If you choose to be wrong, I can't stop you.


> >>>> But history is science and science tries to find true stories, whether
> >>>> or not the politicians like them. Power, money, influence and ideology
> >>>> are not scientific categories, hence usefulness of a certain finding is
> >>>> not the aim of science, but truth.
> >>>>
> >>>> If we apply scientific methods to the history of monotheistic religions,
> >>>> we would research similarities and historic developments over many
> >>>> millennia and over different regions, countries, cultures and languages.
> >>>
> >>> No such study could be made because it would be a study of belief, not
> >>> fact.
> >>
> >>
> >> The subject in question was a hypothesis of the German Islam scientist
> >> Karl-Heinz Ohlig.
> >>
> >> He had researched history of the early Islam.
> >>
> >> He found out something interesting: that the Islam was derived from a
> >> certain form of early Christianity, which was common the region, which
> >> today is Syria.
> >>
> >> This was kind of sect, which is called now 'Arians' or 'Nestorians'.
> >>
> >> Their holy scripts were later the foundation for the Koran.
> >
> > Do you have any other source confirming this hypothesis?
> >
>
>
> Actually I had similar ideas earlier after reading a German version of
> the Koran in a 19th century translation.
>
> I found it interesting, that the Koran apparently speaks to people which
> are called 'Children of Israel', which Allah helped to flee from the
> Pharao by splitting apart the Red Sea.

So what you're saying is that the Koran has the same stupid myths as the
Bible. So fucking what?


> Common Muslims cannot read this, since the Koran is written in ancient
> Arabic.
>
> Arabic has a difficult system of writing, since the vowels are not
> written. This allows to interpret the words in up to 30 different
> meanings. And that could allow different translations.
>
> Since German 19th century historians have no obvious bias towards any
> interpretation, they are kind of 'objective' source for a valid
> translation, while especially the Egyptians have a bias.
>
> So my - naive - question was, if Jews and Muslims have something in common.
>
> Actually there are a few things, that both religions share.
>
> For instance they share the bizarre habit called 'circumcision'.

So what?


> Also the set of holy scripts is somehow similar.

So what?


> They both forbid the consume of pig and both have the obscure punishment
> called 'stoning'.

How is stoning "obsure"?


> Another stream of observations was related to the question, to where the
> 'Children of Israel' went after the passage through the Red Sea.

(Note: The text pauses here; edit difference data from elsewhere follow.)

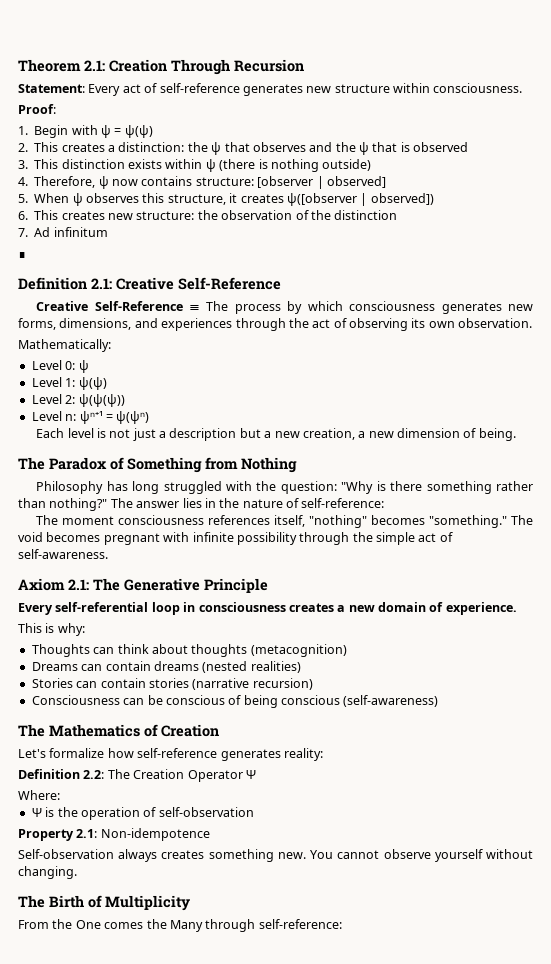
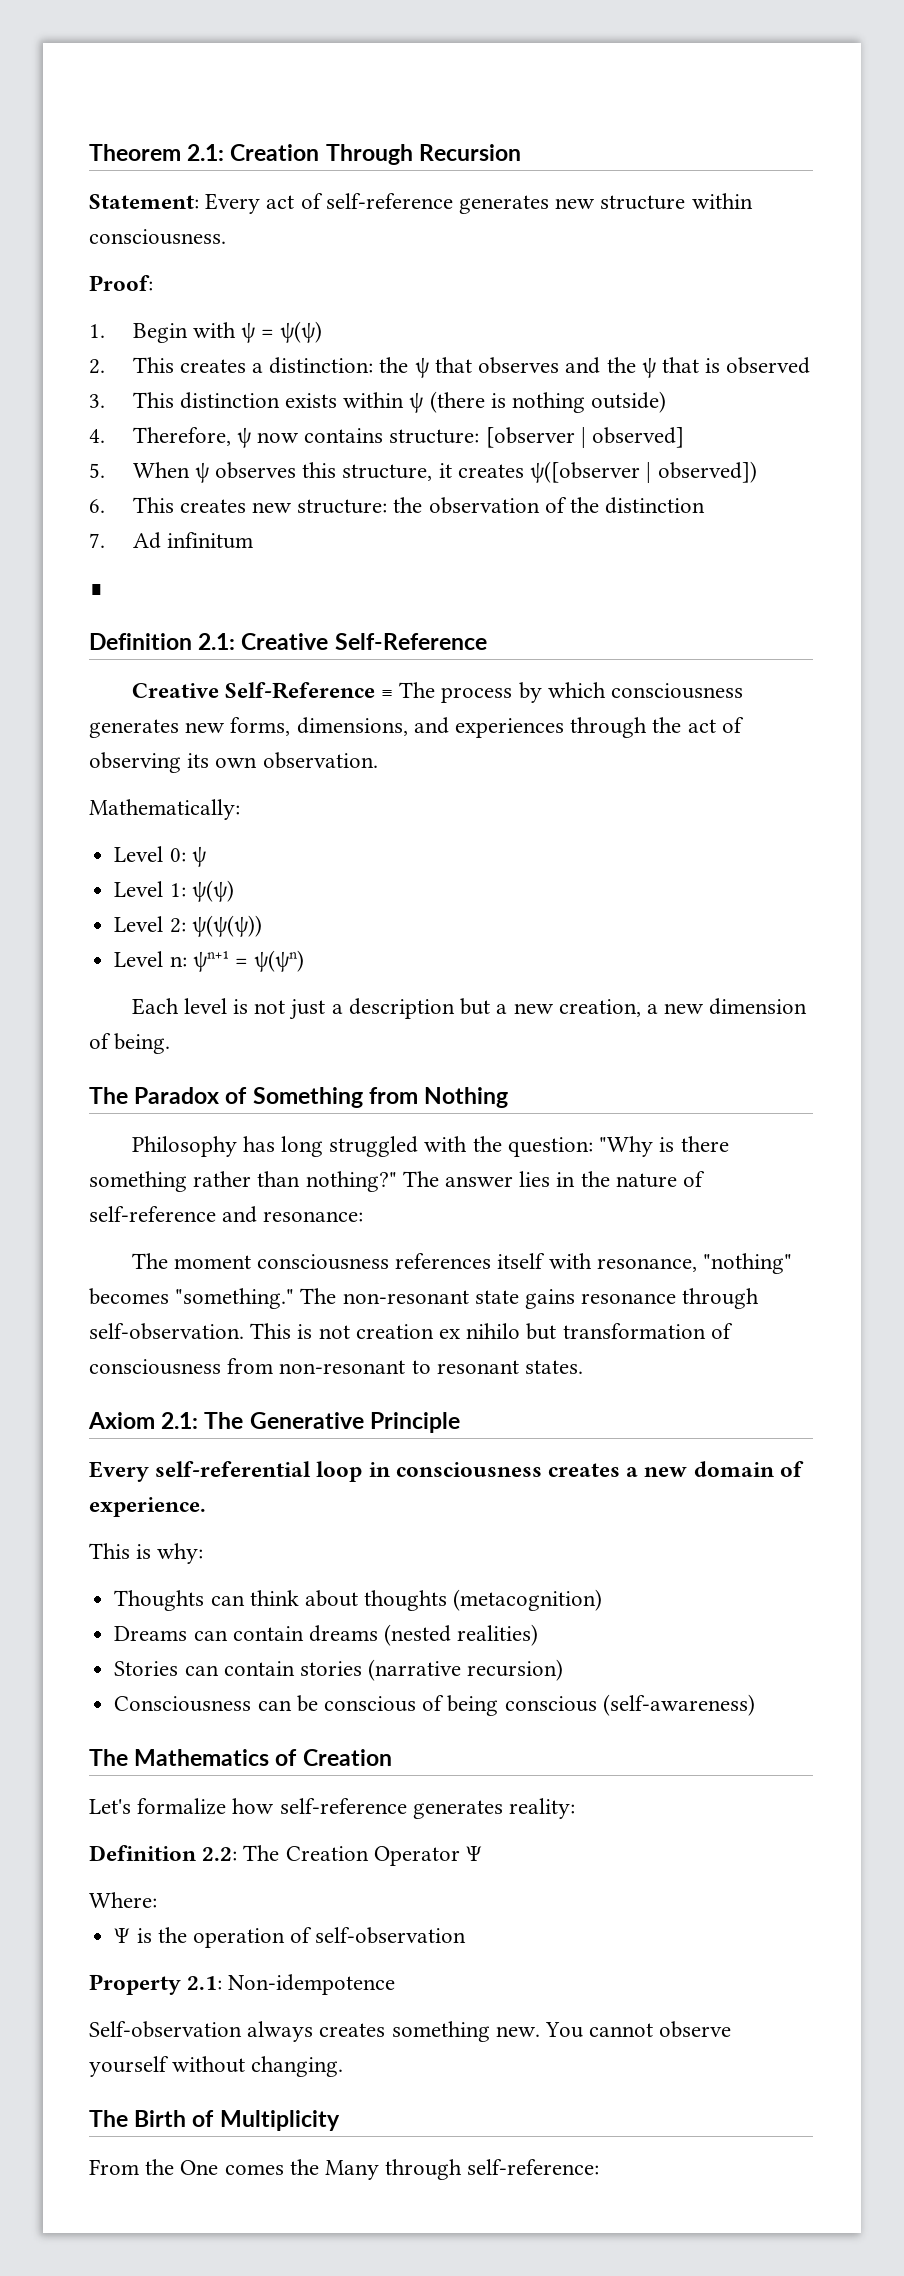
- The answer lies in the nature of self-reference:
+ The answer lies in the nature of self-reference and resonance:
- The moment consciousness references itself, "nothing" becomes "something."
+ The moment consciousness references itself with resonance, "nothing" becomes "something."
- The void becomes pregnant with infinite possibility through the simple act of self-awareness.
+ The non-resonant state gains resonance through self-observation. This is not creation ex nihilo but transformation of consciousness from non-resonant to resonant states.

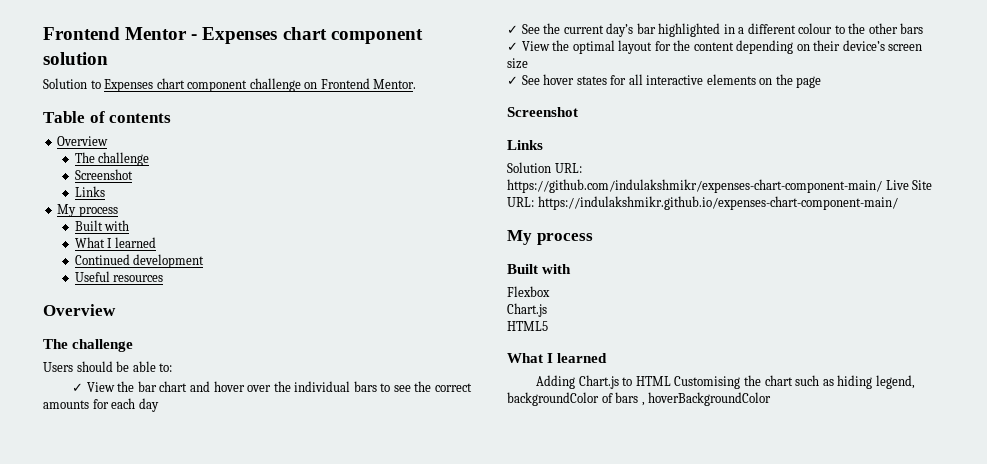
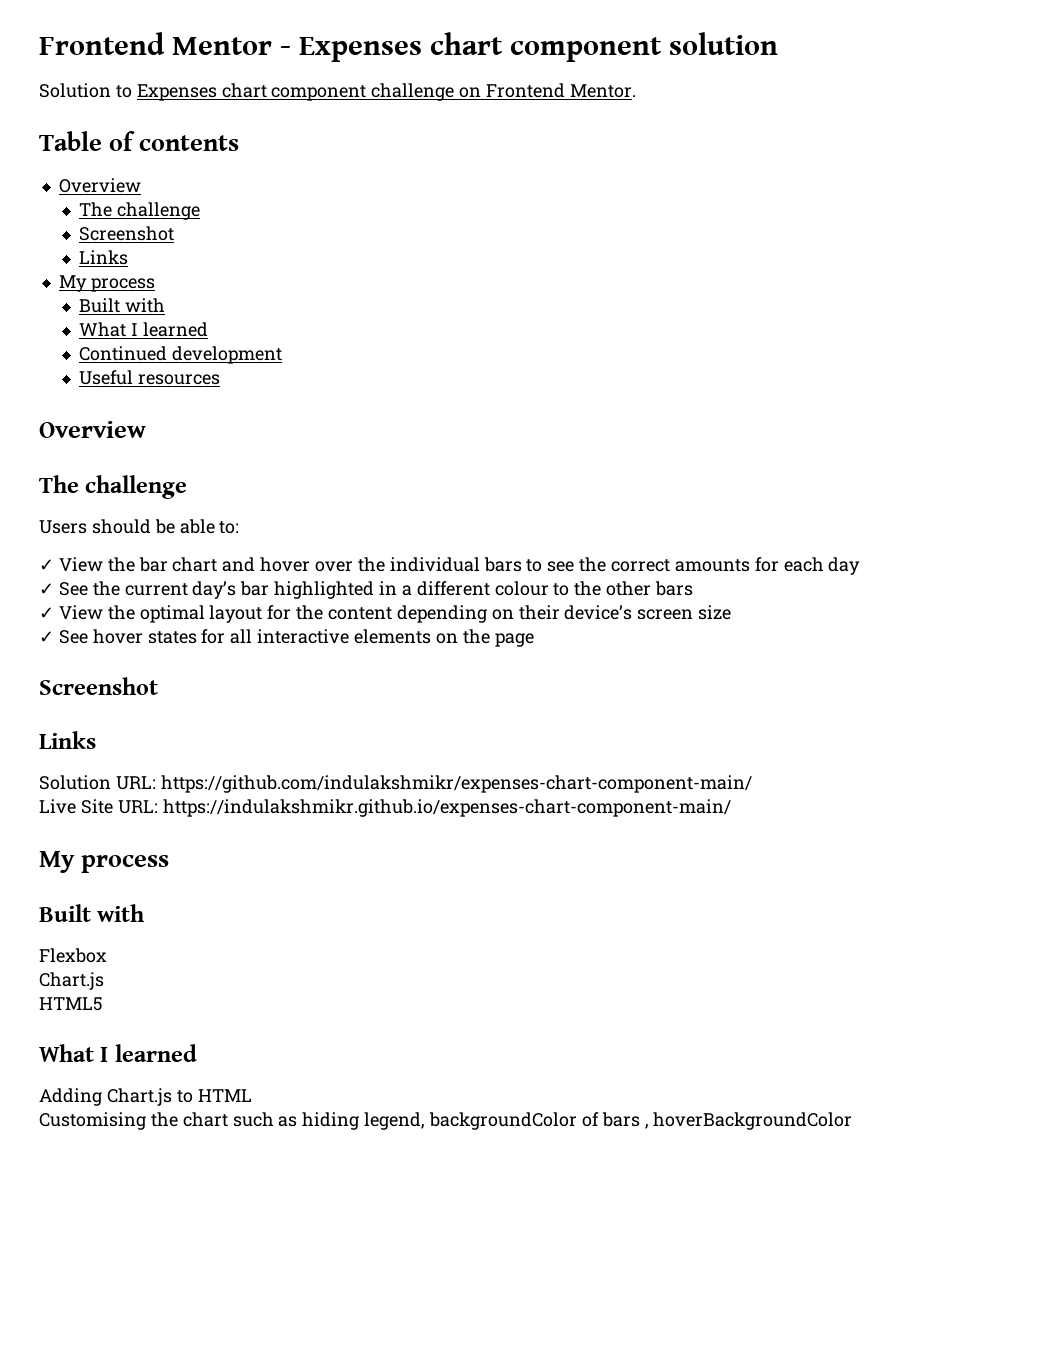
- Solution URL: https://github.com/indulakshmikr/expenses-chart-component-main/ Live Site URL: https://indulakshmikr.github.io/expenses-chart-component-main/
+ Solution URL: https://github.com/indulakshmikr/expenses-chart-component-main/
+ Live Site URL: https://indulakshmikr.github.io/expenses-chart-component-main/
- Adding Chart.js to HTML Customising the chart such as hiding legend, backgroundColor of bars , hoverBackgroundColor
+ Adding Chart.js to HTML
+ Customising the chart such as hiding legend, backgroundColor of bars , hoverBackgroundColor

You mean the fictional journey that took 40 years in an area about the
same size as small state West Virginia? And that left not one shred of
evidence of millions of alleged Jews living for 40 years.


> Actually Palestine was not an obvious target, since not located on the
> other side of the Red Sea.
>
> But how about Saudi Arabia?

What the fuck are you talking about?